- _The input_
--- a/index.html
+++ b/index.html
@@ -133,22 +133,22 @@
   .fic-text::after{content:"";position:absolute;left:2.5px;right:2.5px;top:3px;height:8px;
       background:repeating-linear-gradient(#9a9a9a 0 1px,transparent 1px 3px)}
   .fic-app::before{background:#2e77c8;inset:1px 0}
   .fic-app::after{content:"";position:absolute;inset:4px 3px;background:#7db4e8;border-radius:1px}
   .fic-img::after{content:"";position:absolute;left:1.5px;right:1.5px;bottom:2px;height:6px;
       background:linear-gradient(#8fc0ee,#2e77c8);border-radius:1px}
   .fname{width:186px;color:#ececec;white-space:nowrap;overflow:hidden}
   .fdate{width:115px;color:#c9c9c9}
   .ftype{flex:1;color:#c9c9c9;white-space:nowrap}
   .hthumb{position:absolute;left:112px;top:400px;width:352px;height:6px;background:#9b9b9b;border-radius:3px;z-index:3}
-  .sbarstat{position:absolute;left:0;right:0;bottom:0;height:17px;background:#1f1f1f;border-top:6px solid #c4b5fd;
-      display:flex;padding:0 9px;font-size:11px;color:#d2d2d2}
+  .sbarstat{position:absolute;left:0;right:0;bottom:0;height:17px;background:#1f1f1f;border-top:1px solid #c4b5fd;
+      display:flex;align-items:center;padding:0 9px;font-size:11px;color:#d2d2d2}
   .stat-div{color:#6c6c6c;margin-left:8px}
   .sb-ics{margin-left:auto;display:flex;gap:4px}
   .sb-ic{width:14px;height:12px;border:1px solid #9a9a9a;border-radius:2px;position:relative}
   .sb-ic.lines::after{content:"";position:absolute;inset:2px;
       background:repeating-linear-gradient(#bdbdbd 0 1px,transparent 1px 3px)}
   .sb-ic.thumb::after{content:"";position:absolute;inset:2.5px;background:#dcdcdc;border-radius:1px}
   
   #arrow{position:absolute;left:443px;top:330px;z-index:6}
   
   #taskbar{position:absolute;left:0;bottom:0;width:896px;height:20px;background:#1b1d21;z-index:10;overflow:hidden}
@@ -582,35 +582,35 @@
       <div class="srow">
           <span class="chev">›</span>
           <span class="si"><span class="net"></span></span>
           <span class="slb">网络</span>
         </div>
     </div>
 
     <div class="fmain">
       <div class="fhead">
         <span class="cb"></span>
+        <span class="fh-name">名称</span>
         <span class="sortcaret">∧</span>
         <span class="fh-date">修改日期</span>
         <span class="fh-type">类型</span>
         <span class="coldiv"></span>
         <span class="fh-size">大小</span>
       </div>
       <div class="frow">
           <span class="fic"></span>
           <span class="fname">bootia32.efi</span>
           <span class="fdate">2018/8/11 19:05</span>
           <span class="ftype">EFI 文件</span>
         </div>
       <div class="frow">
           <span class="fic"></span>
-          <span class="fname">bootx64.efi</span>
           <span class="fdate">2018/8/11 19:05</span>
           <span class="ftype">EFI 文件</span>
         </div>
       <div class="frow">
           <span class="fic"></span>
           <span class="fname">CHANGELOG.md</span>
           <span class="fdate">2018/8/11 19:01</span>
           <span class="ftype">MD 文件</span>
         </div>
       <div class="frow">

- _What you need to do_
Repeat the material exactly. Every line should match.

- _Problem solution_
--- a/index.html
+++ b/index.html
@@ -133,22 +133,22 @@
   .fic-text::after{content:"";position:absolute;left:2.5px;right:2.5px;top:3px;height:8px;
       background:repeating-linear-gradient(#9a9a9a 0 1px,transparent 1px 3px)}
   .fic-app::before{background:#2e77c8;inset:1px 0}
   .fic-app::after{content:"";position:absolute;inset:4px 3px;background:#7db4e8;border-radius:1px}
   .fic-img::after{content:"";position:absolute;left:1.5px;right:1.5px;bottom:2px;height:6px;
       background:linear-gradient(#8fc0ee,#2e77c8);border-radius:1px}
   .fname{width:186px;color:#ececec;white-space:nowrap;overflow:hidden}
   .fdate{width:115px;color:#c9c9c9}
   .ftype{flex:1;color:#c9c9c9;white-space:nowrap}
   .hthumb{position:absolute;left:112px;top:400px;width:352px;height:6px;background:#9b9b9b;border-radius:3px;z-index:3}
-  .sbarstat{position:absolute;left:0;right:0;bottom:0;height:17px;background:#1f1f1f;border-top:6px solid #c4b5fd;
-      display:flex;padding:0 9px;font-size:11px;color:#d2d2d2}
+  .sbarstat{position:absolute;left:0;right:0;bottom:0;height:17px;background:#1f1f1f;border-top:1px solid #c4b5fd;
+      display:flex;align-items:center;padding:0 9px;font-size:11px;color:#d2d2d2}
   .stat-div{color:#6c6c6c;margin-left:8px}
   .sb-ics{margin-left:auto;display:flex;gap:4px}
   .sb-ic{width:14px;height:12px;border:1px solid #9a9a9a;border-radius:2px;position:relative}
   .sb-ic.lines::after{content:"";position:absolute;inset:2px;
       background:repeating-linear-gradient(#bdbdbd 0 1px,transparent 1px 3px)}
   .sb-ic.thumb::after{content:"";position:absolute;inset:2.5px;background:#dcdcdc;border-radius:1px}
   
   #arrow{position:absolute;left:443px;top:330px;z-index:6}
   
   #taskbar{position:absolute;left:0;bottom:0;width:896px;height:20px;background:#1b1d21;z-index:10;overflow:hidden}
@@ -582,35 +582,35 @@
       <div class="srow">
           <span class="chev">›</span>
           <span class="si"><span class="net"></span></span>
           <span class="slb">网络</span>
         </div>
     </div>
 
     <div class="fmain">
       <div class="fhead">
         <span class="cb"></span>
+        <span class="fh-name">名称</span>
         <span class="sortcaret">∧</span>
         <span class="fh-date">修改日期</span>
         <span class="fh-type">类型</span>
         <span class="coldiv"></span>
         <span class="fh-size">大小</span>
       </div>
       <div class="frow">
           <span class="fic"></span>
           <span class="fname">bootia32.efi</span>
           <span class="fdate">2018/8/11 19:05</span>
           <span class="ftype">EFI 文件</span>
         </div>
       <div class="frow">
           <span class="fic"></span>
-          <span class="fname">bootx64.efi</span>
           <span class="fdate">2018/8/11 19:05</span>
           <span class="ftype">EFI 文件</span>
         </div>
       <div class="frow">
           <span class="fic"></span>
           <span class="fname">CHANGELOG.md</span>
           <span class="fdate">2018/8/11 19:01</span>
           <span class="ftype">MD 文件</span>
         </div>
       <div class="frow">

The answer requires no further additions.